> [ACTION ITEM]
In the listing below, the line containing "Convida Wireless |" marks the end; copy exactly every line from the first through that one.
Start of EXERCISE DATA
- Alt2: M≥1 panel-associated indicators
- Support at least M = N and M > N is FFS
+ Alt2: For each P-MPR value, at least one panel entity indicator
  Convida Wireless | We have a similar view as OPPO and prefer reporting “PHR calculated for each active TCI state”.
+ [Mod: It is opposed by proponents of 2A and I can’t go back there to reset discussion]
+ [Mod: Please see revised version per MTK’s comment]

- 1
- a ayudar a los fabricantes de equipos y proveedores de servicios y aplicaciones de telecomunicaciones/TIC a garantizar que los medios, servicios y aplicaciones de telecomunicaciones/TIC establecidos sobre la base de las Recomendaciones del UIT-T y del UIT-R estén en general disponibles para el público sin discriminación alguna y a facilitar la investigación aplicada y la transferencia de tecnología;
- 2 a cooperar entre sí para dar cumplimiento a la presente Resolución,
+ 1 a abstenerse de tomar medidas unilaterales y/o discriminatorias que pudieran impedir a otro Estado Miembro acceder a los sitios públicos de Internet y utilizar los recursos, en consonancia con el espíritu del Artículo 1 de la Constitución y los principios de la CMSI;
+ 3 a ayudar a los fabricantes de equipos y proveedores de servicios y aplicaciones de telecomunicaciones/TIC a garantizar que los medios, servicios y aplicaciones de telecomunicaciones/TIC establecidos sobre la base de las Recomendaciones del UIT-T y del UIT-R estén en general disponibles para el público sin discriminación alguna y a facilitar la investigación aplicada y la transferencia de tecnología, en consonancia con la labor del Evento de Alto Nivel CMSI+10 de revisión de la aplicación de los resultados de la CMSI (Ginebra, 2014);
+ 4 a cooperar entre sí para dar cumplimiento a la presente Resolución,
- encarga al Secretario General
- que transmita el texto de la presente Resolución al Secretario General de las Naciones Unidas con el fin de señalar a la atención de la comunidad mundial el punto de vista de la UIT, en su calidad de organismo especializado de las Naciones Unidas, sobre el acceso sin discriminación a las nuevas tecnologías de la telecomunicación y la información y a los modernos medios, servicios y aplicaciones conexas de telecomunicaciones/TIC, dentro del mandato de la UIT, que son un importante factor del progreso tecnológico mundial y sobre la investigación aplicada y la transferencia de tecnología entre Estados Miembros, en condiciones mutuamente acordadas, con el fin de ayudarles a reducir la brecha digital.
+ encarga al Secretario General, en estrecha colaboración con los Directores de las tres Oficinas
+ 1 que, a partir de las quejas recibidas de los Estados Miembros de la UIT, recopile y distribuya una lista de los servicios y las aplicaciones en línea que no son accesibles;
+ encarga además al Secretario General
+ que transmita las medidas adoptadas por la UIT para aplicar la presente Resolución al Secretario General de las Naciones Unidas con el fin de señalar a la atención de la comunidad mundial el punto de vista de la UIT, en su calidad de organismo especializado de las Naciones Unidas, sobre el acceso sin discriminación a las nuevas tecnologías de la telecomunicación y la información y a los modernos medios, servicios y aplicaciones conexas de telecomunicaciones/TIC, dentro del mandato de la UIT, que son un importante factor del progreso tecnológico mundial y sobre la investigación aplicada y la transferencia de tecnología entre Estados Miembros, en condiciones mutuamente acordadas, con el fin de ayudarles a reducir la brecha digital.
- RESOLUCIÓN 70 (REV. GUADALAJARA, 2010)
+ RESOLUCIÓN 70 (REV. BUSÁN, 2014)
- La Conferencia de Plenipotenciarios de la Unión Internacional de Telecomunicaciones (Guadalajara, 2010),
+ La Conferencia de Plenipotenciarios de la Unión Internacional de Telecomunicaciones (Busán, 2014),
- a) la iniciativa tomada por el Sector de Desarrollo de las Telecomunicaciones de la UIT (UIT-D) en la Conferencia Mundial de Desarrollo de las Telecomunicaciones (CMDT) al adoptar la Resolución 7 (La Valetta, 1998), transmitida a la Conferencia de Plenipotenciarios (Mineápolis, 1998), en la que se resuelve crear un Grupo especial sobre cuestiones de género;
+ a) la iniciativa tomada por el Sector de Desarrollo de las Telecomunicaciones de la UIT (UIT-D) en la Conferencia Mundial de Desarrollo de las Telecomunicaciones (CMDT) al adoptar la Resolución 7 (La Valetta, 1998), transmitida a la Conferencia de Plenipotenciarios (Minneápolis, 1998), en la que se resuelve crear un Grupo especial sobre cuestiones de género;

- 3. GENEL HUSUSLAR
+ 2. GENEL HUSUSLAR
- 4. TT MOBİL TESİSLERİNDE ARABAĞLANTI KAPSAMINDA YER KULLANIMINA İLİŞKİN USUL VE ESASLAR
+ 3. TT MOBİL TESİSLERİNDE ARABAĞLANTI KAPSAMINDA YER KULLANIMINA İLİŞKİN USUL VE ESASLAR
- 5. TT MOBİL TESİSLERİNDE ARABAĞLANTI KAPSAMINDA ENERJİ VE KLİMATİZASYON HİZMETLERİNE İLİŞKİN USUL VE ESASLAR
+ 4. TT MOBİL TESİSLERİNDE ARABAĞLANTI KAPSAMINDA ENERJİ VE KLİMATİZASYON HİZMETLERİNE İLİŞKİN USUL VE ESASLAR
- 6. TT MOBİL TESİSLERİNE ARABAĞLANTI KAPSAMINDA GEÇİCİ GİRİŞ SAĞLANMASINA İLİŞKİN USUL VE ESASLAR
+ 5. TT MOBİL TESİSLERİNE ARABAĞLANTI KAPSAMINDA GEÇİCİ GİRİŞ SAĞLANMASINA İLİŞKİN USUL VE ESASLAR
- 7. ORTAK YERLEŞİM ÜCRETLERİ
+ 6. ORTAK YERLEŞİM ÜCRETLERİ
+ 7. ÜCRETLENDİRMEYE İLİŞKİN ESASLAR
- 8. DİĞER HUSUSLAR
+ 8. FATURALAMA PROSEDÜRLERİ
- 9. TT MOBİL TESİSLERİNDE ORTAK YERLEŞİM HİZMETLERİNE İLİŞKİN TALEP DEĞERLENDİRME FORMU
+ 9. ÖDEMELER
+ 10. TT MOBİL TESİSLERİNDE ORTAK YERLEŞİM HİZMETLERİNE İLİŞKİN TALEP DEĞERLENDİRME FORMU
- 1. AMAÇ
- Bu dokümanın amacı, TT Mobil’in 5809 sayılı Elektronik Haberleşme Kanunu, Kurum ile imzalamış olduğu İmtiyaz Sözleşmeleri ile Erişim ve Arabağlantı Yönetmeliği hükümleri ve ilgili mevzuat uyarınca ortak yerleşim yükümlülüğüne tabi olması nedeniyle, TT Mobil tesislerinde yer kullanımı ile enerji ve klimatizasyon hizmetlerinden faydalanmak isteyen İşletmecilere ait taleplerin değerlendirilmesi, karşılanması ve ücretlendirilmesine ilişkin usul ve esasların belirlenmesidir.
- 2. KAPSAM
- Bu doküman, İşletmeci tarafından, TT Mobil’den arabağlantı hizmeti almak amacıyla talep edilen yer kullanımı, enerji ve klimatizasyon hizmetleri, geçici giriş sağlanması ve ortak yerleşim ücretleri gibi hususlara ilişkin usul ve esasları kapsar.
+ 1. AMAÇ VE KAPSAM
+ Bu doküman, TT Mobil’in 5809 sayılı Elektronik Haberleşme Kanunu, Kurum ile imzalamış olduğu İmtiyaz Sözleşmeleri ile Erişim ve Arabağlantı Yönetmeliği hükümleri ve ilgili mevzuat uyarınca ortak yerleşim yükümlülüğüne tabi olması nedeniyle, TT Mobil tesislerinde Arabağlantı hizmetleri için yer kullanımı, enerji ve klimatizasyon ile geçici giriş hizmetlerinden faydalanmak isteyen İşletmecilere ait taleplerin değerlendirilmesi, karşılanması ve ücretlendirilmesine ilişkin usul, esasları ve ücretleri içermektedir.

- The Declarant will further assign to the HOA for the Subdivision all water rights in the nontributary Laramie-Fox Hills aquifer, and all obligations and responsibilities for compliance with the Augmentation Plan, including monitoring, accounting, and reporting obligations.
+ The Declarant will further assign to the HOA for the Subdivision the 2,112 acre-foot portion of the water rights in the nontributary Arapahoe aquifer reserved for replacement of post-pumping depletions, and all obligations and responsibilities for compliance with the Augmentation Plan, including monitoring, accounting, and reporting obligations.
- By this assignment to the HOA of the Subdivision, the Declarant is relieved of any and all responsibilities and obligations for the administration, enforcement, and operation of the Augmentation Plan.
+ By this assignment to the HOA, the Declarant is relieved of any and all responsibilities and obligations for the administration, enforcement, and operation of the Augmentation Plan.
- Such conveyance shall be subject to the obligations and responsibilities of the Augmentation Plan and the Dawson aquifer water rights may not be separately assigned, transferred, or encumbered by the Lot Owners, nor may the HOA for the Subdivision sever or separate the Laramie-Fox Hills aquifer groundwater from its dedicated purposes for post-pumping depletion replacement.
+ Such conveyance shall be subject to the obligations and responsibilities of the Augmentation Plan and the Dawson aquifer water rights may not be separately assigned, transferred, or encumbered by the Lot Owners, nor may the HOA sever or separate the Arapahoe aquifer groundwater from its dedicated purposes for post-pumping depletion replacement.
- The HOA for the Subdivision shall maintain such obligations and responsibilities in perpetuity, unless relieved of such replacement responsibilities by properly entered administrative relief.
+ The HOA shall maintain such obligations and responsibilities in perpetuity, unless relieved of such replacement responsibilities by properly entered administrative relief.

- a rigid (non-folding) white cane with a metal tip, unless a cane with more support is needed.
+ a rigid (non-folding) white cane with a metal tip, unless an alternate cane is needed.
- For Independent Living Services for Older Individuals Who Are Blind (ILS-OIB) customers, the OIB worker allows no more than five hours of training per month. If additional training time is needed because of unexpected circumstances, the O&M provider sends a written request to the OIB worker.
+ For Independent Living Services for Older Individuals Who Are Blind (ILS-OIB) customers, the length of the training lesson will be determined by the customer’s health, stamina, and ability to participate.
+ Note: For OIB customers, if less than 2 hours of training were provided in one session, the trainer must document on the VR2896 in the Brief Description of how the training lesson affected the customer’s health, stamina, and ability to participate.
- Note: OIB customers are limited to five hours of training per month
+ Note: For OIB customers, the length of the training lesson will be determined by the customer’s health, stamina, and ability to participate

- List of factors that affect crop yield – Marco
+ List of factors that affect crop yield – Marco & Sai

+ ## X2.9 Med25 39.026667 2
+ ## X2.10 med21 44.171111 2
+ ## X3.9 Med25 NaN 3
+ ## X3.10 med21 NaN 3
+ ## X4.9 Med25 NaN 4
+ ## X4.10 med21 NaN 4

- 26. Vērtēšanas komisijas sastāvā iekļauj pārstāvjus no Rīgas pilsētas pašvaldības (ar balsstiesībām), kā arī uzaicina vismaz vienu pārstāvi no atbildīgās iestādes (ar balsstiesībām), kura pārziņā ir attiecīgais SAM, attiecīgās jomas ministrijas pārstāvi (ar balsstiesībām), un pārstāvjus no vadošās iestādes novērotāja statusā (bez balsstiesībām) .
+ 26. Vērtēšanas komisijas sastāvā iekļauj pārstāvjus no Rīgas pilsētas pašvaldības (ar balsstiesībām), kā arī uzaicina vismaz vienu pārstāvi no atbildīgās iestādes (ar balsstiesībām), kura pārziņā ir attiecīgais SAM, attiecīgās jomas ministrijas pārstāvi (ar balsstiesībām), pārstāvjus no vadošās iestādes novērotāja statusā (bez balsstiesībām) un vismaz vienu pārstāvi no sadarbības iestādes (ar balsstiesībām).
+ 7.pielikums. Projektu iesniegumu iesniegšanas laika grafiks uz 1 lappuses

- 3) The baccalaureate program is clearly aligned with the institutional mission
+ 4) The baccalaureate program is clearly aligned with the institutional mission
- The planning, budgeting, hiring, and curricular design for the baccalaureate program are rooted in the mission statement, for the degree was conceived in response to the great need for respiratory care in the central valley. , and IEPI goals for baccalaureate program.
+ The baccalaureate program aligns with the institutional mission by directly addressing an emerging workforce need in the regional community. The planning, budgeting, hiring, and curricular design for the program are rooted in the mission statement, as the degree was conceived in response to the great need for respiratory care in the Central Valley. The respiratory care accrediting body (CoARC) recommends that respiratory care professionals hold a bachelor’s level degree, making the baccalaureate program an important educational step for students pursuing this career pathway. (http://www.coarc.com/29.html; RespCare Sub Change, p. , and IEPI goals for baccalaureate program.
End of EXERCISE DATA
> [SOLUTION FOR THIS EXERCISE]
- Alt2: M≥1 panel-associated indicators
- Support at least M = N and M > N is FFS
+ Alt2: For each P-MPR value, at least one panel entity indicator
  Convida Wireless | We have a similar view as OPPO and prefer reporting “PHR calculated for each active TCI state”.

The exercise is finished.